▸ Required work
Beginning at the line that contains "width: 324px ->", repeat each line exactly through the last one of the records below, and leave out the pictures.

▸ Source material
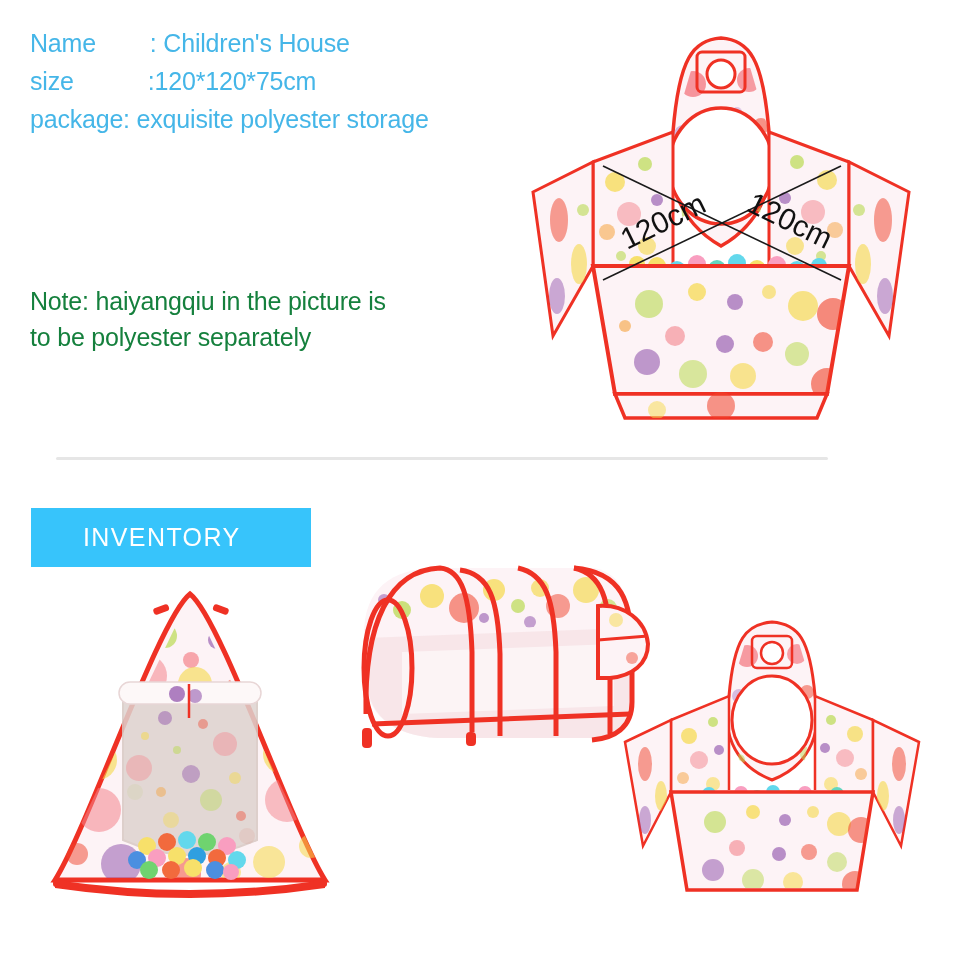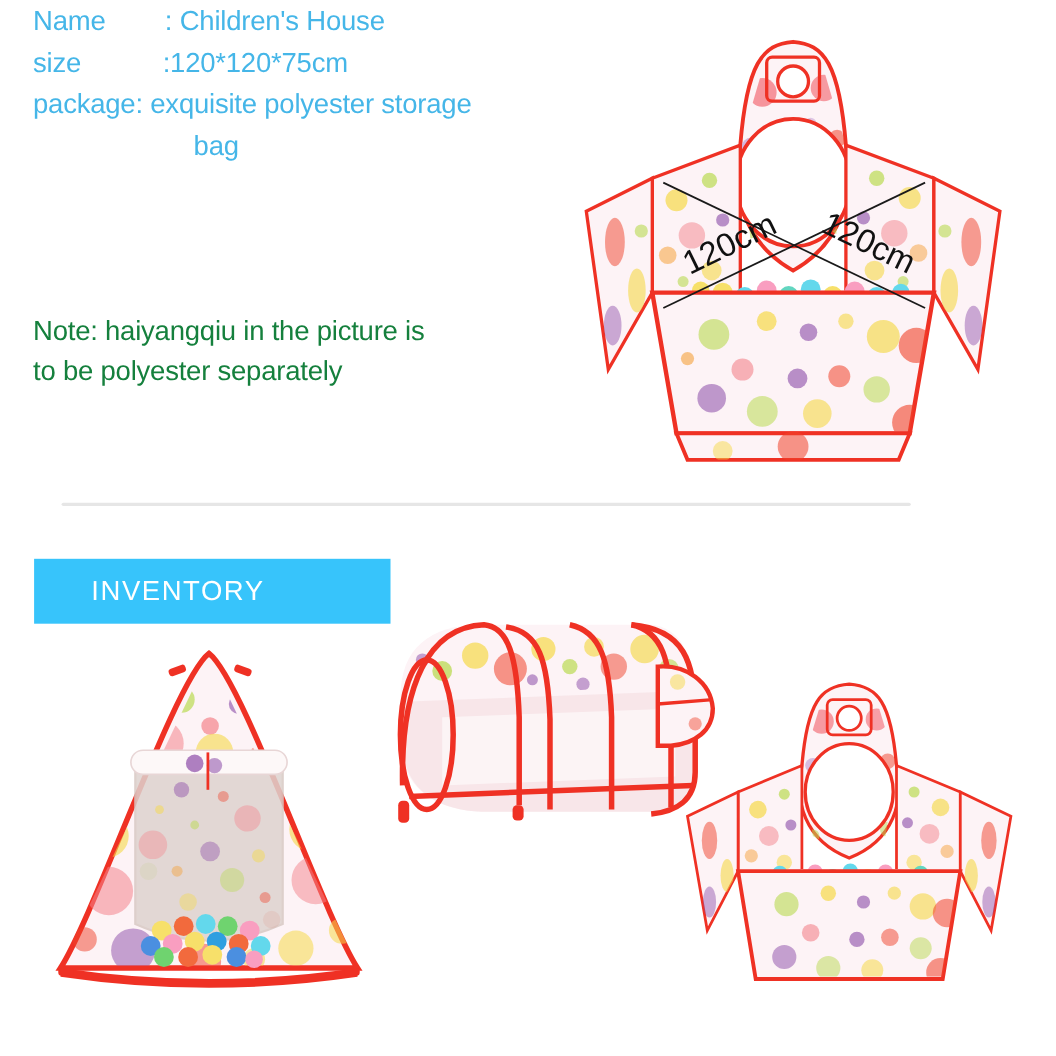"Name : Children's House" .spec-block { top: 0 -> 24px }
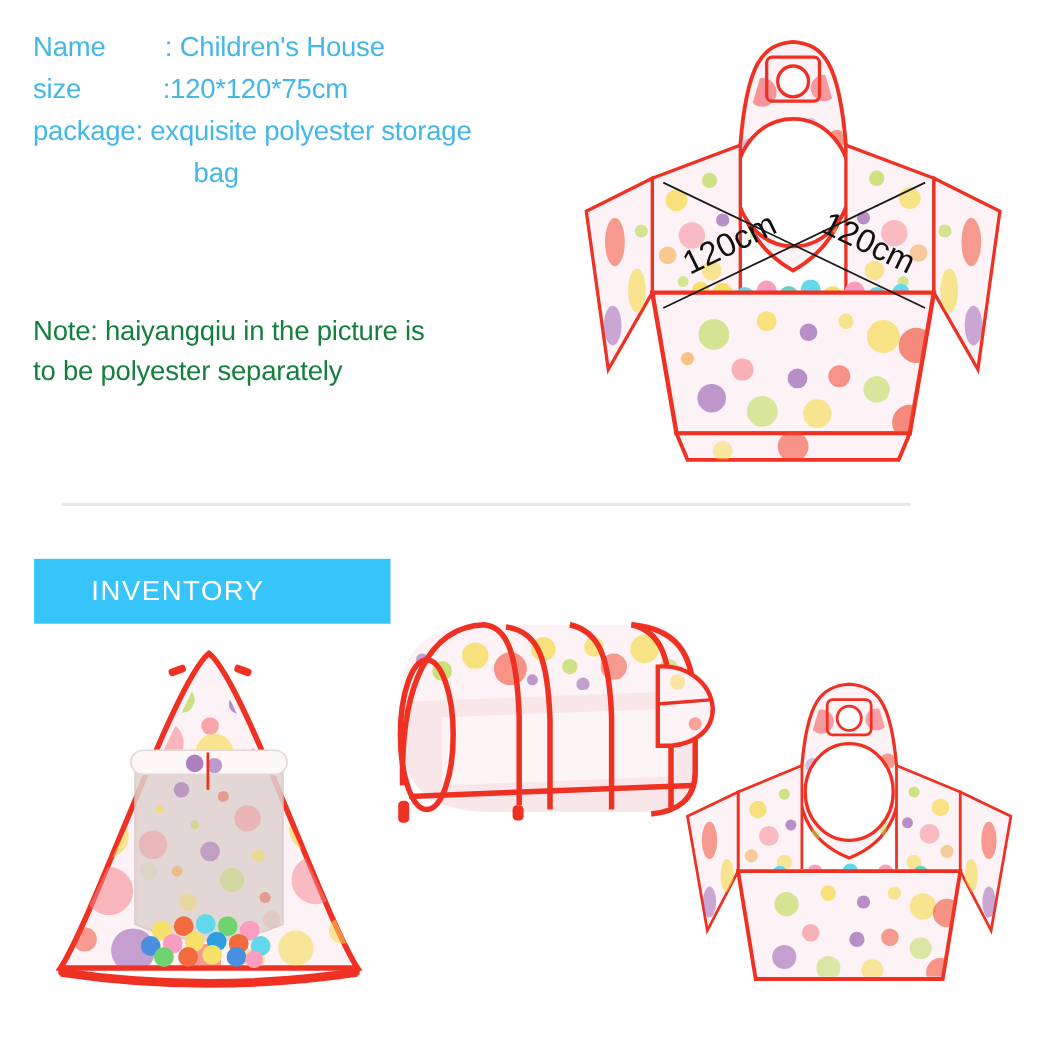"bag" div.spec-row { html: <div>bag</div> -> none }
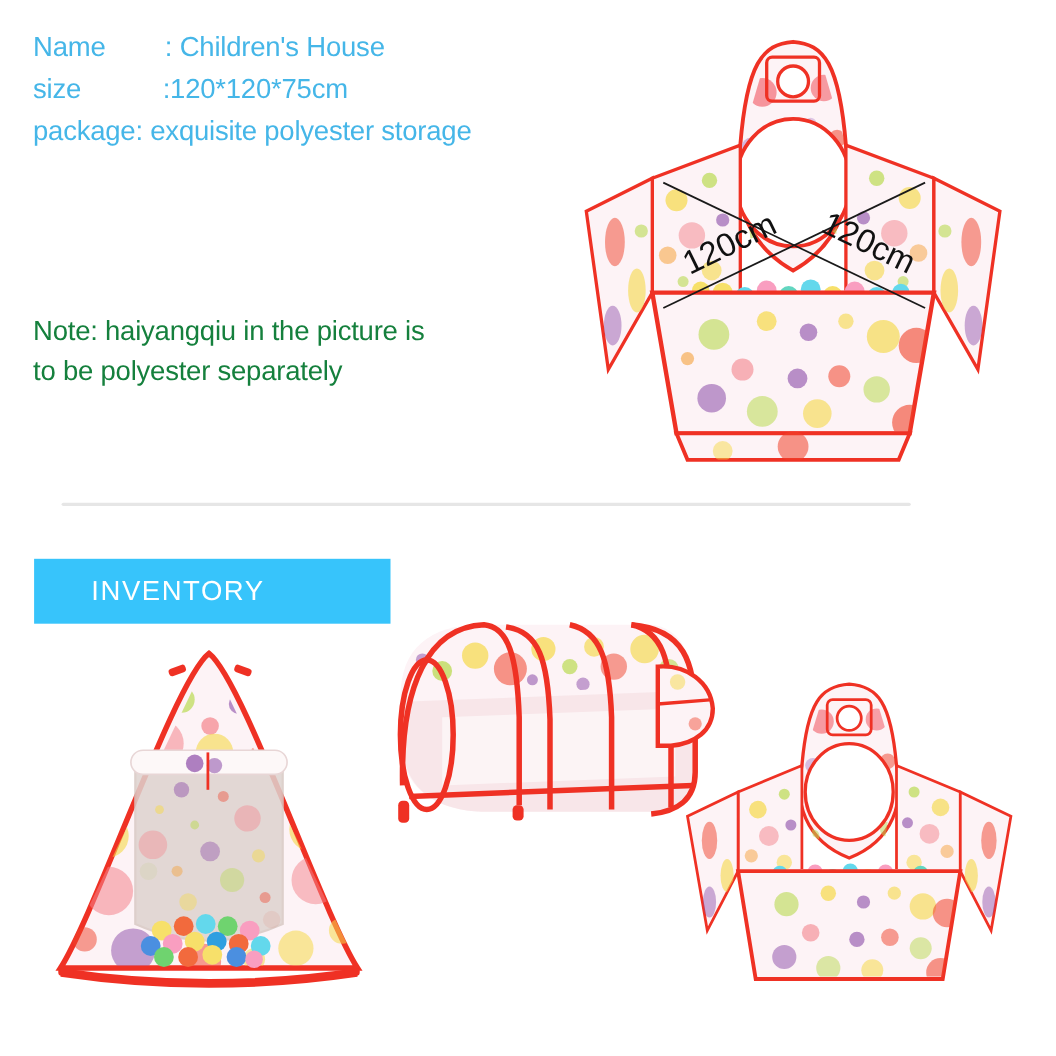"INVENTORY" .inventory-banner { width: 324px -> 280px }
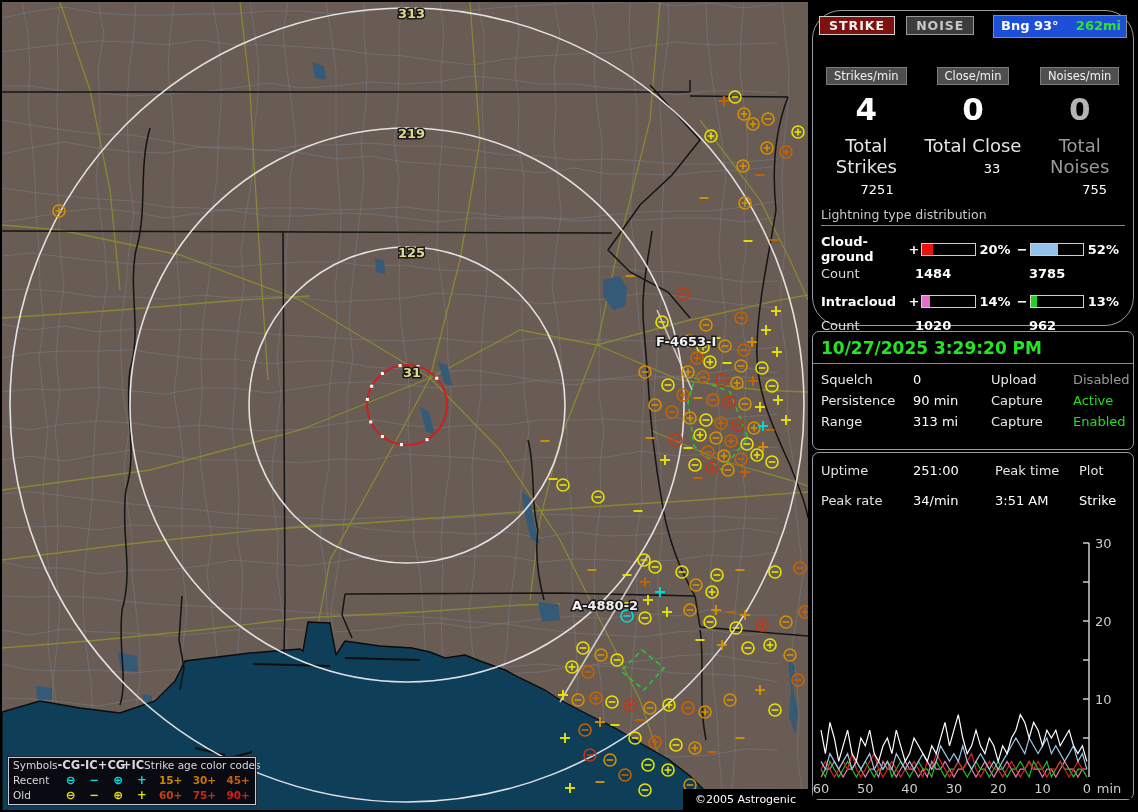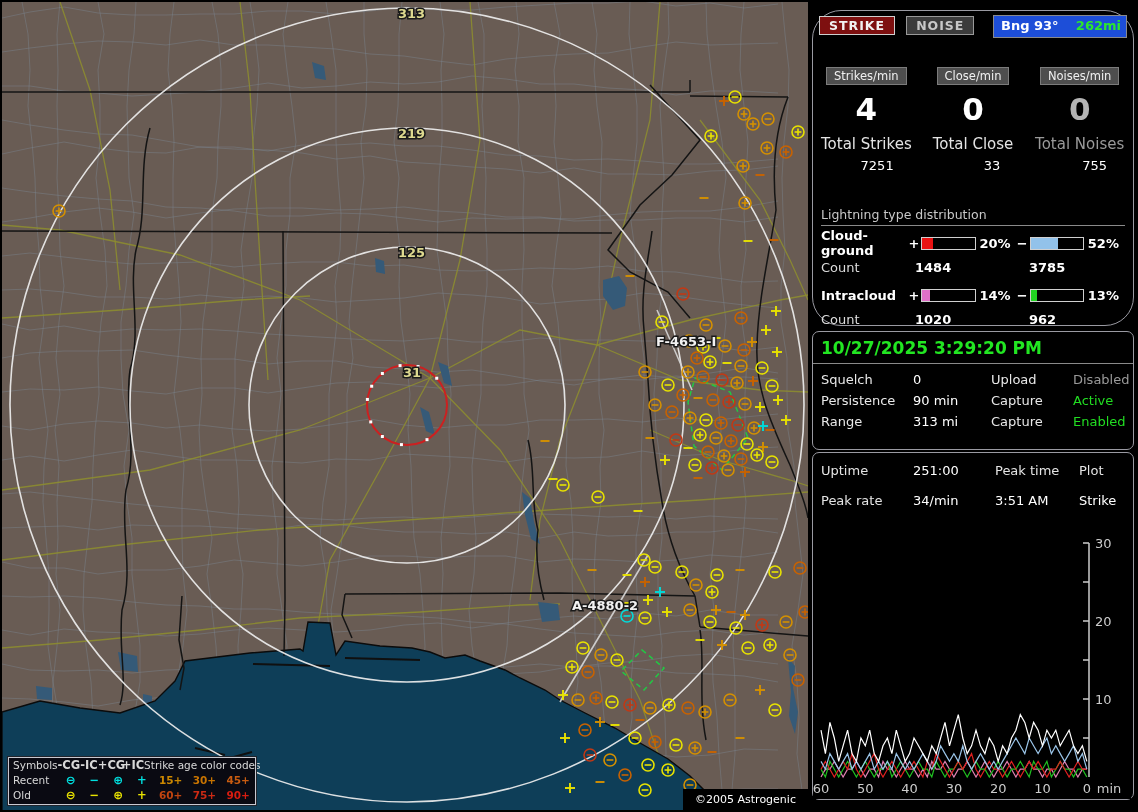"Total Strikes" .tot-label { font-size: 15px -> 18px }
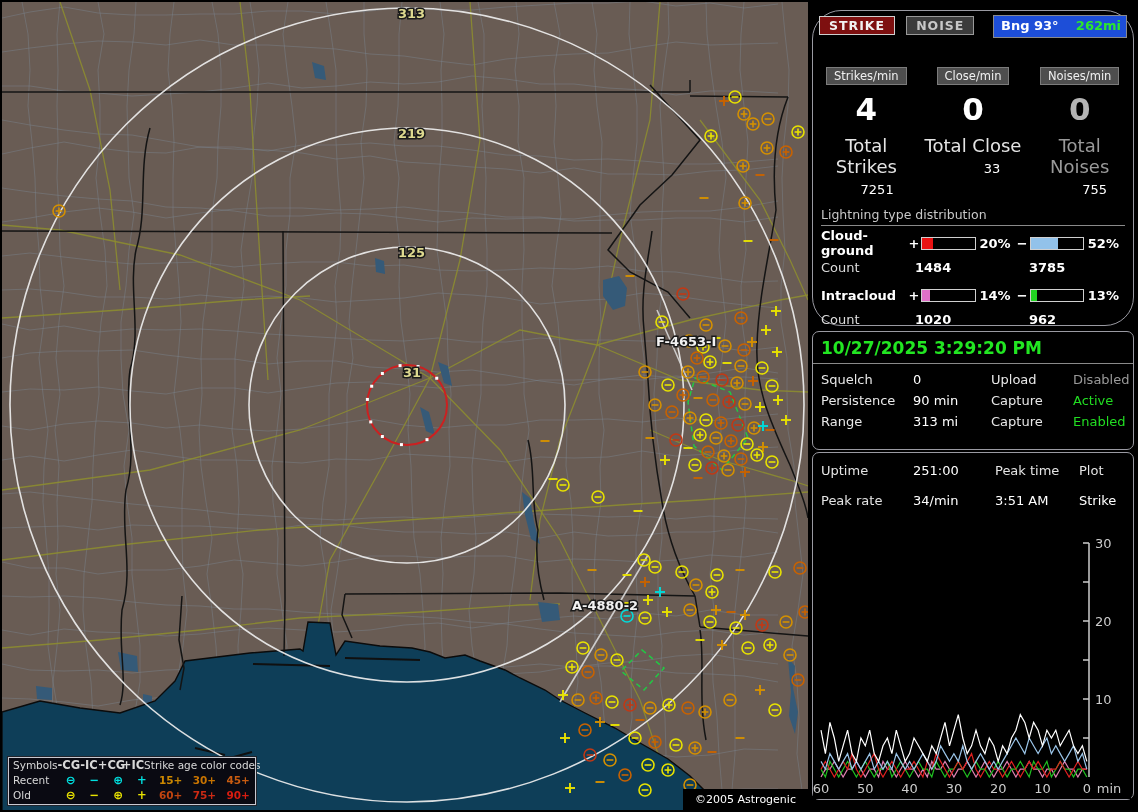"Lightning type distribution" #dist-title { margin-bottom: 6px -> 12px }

▸ Answer for this exercise
"INVENTORY" .inventory-banner { width: 324px -> 280px }
"Total Strikes" .tot-label { font-size: 15px -> 18px }
"Lightning type distribution" #dist-title { margin-bottom: 6px -> 12px }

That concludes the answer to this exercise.